There are also different strategies to help achieve returns. Some focus on value stocks, some look for dividends, some buy and hold while others day trade. Regardless of the strategy, you have to pick and choose which stocks you believe will be winners (and avoid the losers). What’s your track record? What’s the track record of your financial advisor? Logic indicates that its a gamble – maybe you’ve read a how-to book before going to the casino to play Blackjack so you have some basic knowledge – each and every hand is different and sometimes you win, sometimes you lose. When you walk away – are you up or down (or do you run out of money before you get a chance to hit a winning streak)?
Events Beyond Our Control
It seems as though about every 7-10 years during my investing lifetime there have been significant and unforeseen world events that have adversely impacted the stock market – and investments. Some that immediately come to mind
- Stock market crash of 1987
- Y2K (2000)
- 9/11 (2001)
- Financial system crash and depression of 2008
- COVID-19 (2020)
Those events are worldwide and each affected the world’s economies.
However, even individual stocks experience unpredictable events that can clobber the stock or even kill the entire company. I’m reminded of a few such as:
- Leak of nude photo’s of the CEO during a divorce (Amazon)
- Massive accounting fraud scheme (Enron)
- Major oil spill (BP)
- Massive fraud (Theranos)
- Fatal car rollovers (Ford/Firestone)
What if you had a significant portion of your savings invested in one of those stocks or industries?
Advisors Advise On What They Know
Stock brokers and many financial advisors invest a lot of time and money in their chosen profession. They earn degrees, must earn and maintain licenses, must obey many regulatory requirements, continue to invest in professional development and stay current on stocks, companies, industries, and a lot more.
Their world is stock market-centric.

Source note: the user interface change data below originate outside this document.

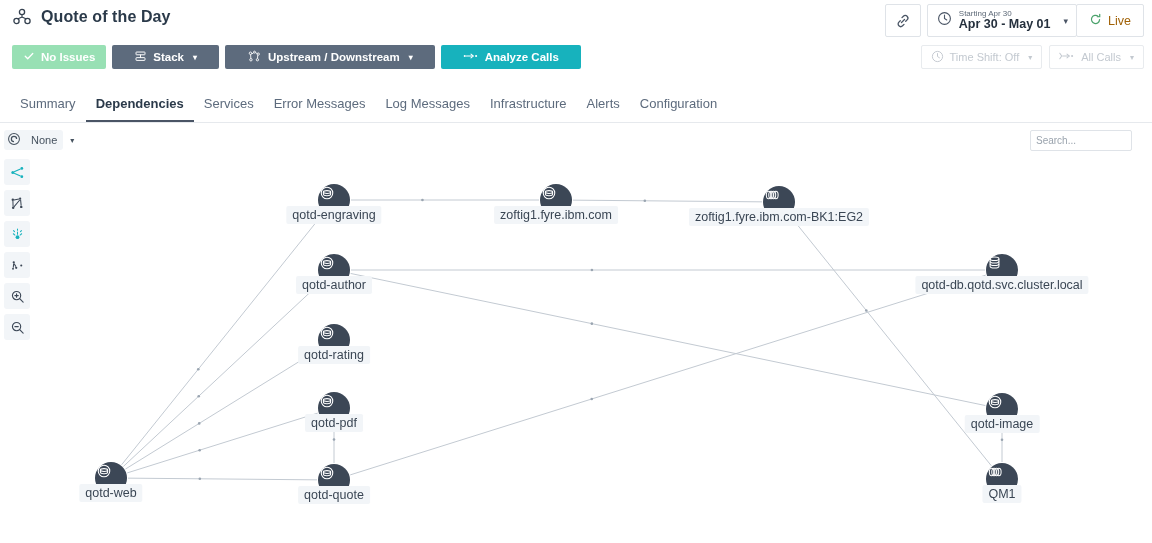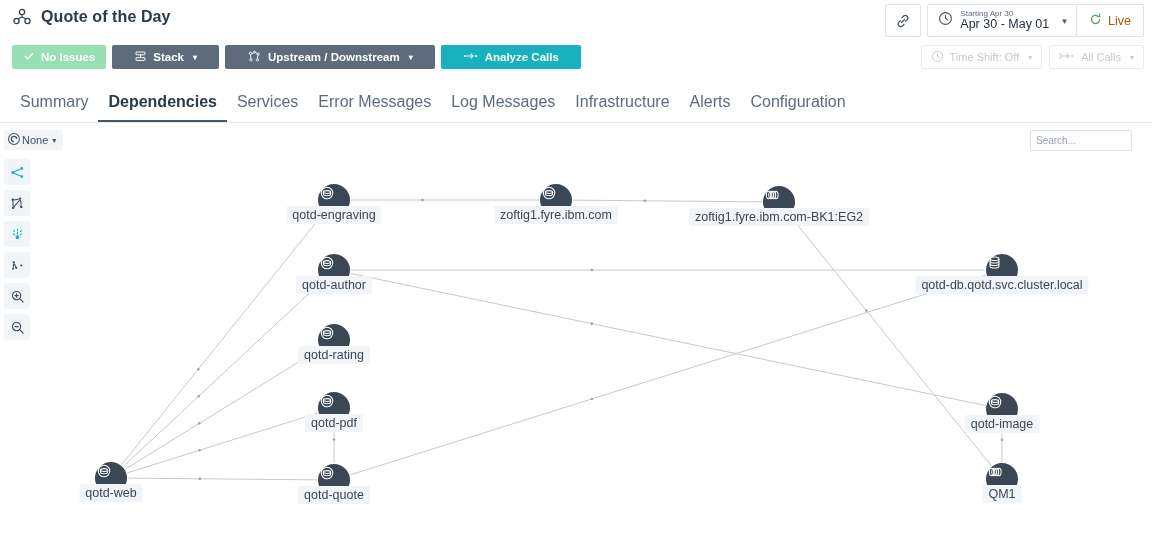--- a/index.html
+++ b/index.html
@@ -38,7 +38,7 @@
   .dr-clock { flex: 0 0 auto; }
   .dr-text { line-height: 1.05; }
   .dr-top { font-size: 8px; color: #5e6a78; display: block; }
-  .dr-main { font-size: 12.5px; font-weight: normal; color: #25303d; display: block; }
+  .dr-main { font-size: 12.5px; font-weight: bold; color: #25303d; display: block; }
   .dr-caret { margin-left: 6px; color: #4a5565; font-size: 9px; }
   .live-btn {
     margin-left: -1px; padding: 0 12px; border-radius: 2px;

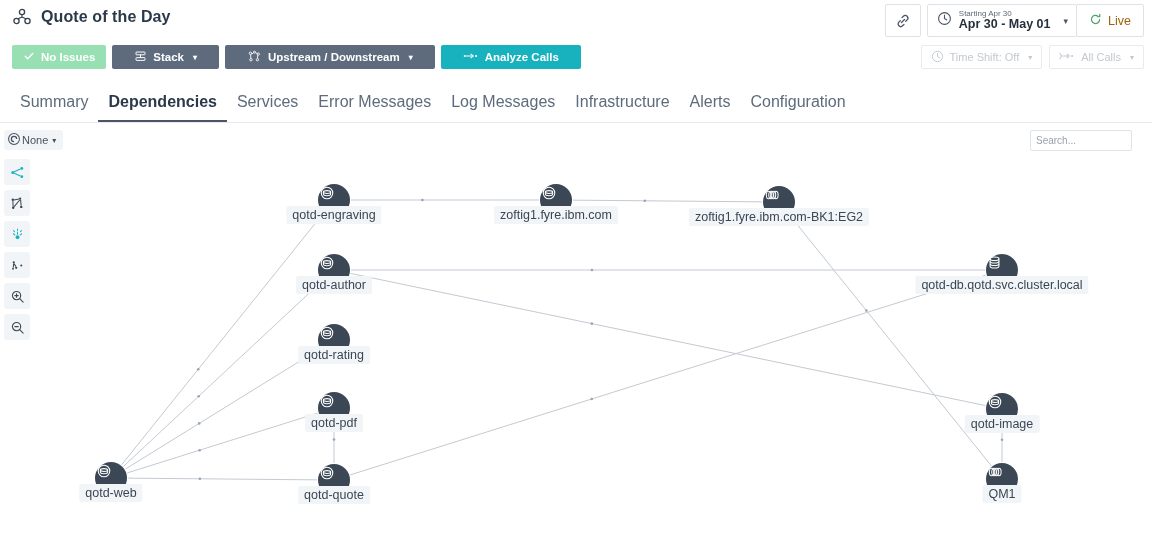--- a/index.html
+++ b/index.html
@@ -74,7 +74,7 @@
     display: flex; align-items: flex-end; padding-left: 10px;
   }
   .tab {
-    font-size: 16px; color: #5d6b7d; padding: 0 10px 9px 10px;
+    font-size: 13px; color: #5d6b7d; padding: 0 10px 9px 10px;
     border-bottom: 2px solid transparent; white-space: nowrap; text-align: center;
   }
   .tab.active { color: #2b3a4a; font-weight: bold; border-bottom-color: #4a5565; }

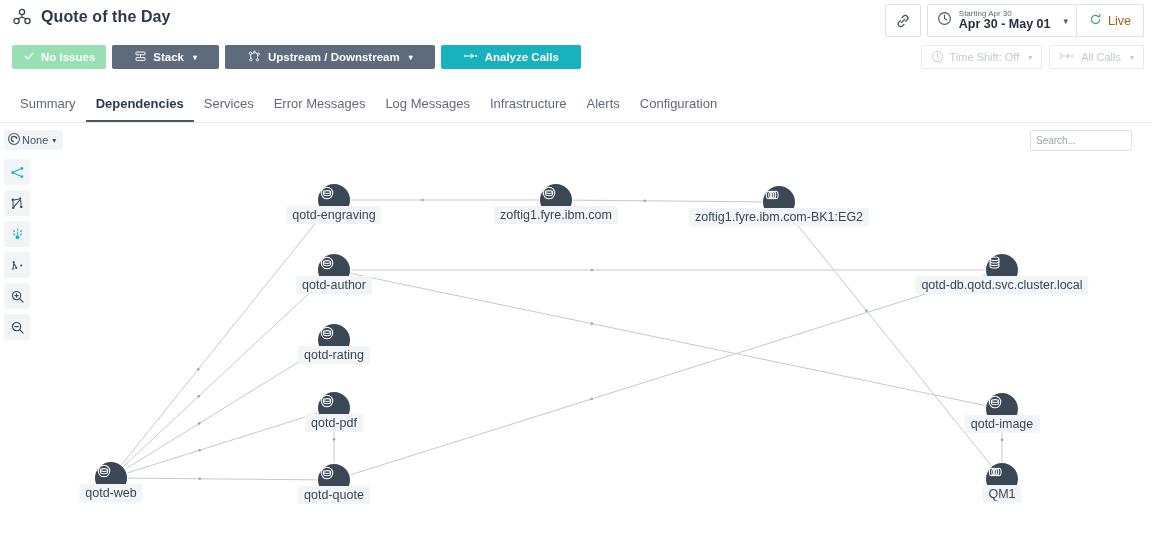--- a/index.html
+++ b/index.html
@@ -82,7 +82,7 @@
   
   .rail { position: absolute; left: 4px; top: 130px; width: 36px; }
   .rail-none {
-    display: flex; align-items: center; gap: 1px;
+    display: flex; align-items: center; gap: 10px;
     background: #f2f5f8; border-radius: 3px; height: 20px;
     padding: 0 5px 0 3px; width: 59px; font-size: 11px; color: #46525f;
   }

That’s the world they live in. There’s also a kind of the group think behavior at work.
If the companies they work for are investment or brokerage firms or the investment accounts are managed investment accounts they will naturally (and in some cases can only) recommend and advise clients how to invest in the market using various strategies and leverage sometimes propriety systems and techniques.
When I started to become disillusioned with the stock market for preserving and growing my life savings and asked my advisors for alternatives – they didn’t have an answer. That’s just what they do. If the only tool you have is a hammer, then pretty soon everything starts to look like a nail.
Alternatives To The Market
So, if the stock market is just like casino gambling – what else is there?
REAL ESTATE
There are many ways to invest in real estate, including:
- Single Family
- Multi Family (Apartments)
- Mobile Home Parks
- Office
- Retail
- Medical
- Self Storage
- more…
I’ve chosen to focus on multi family real estate which offers a lot of advantages over the stock market casino, such as:
- Lifetime Cash Flow
- Someone Else Pays Off the Mortgage
- Recession Resistant (best performing asset class during the 2008 crash)
- Values based on Income vs Comps
- TAX PREFERRED
- Financial Freedom
Yes, you can invest in multifamily real estate through your qualified retirement accounts. Transfer your account into a self-directed IRA or solo 401K and the world of investment options opens up.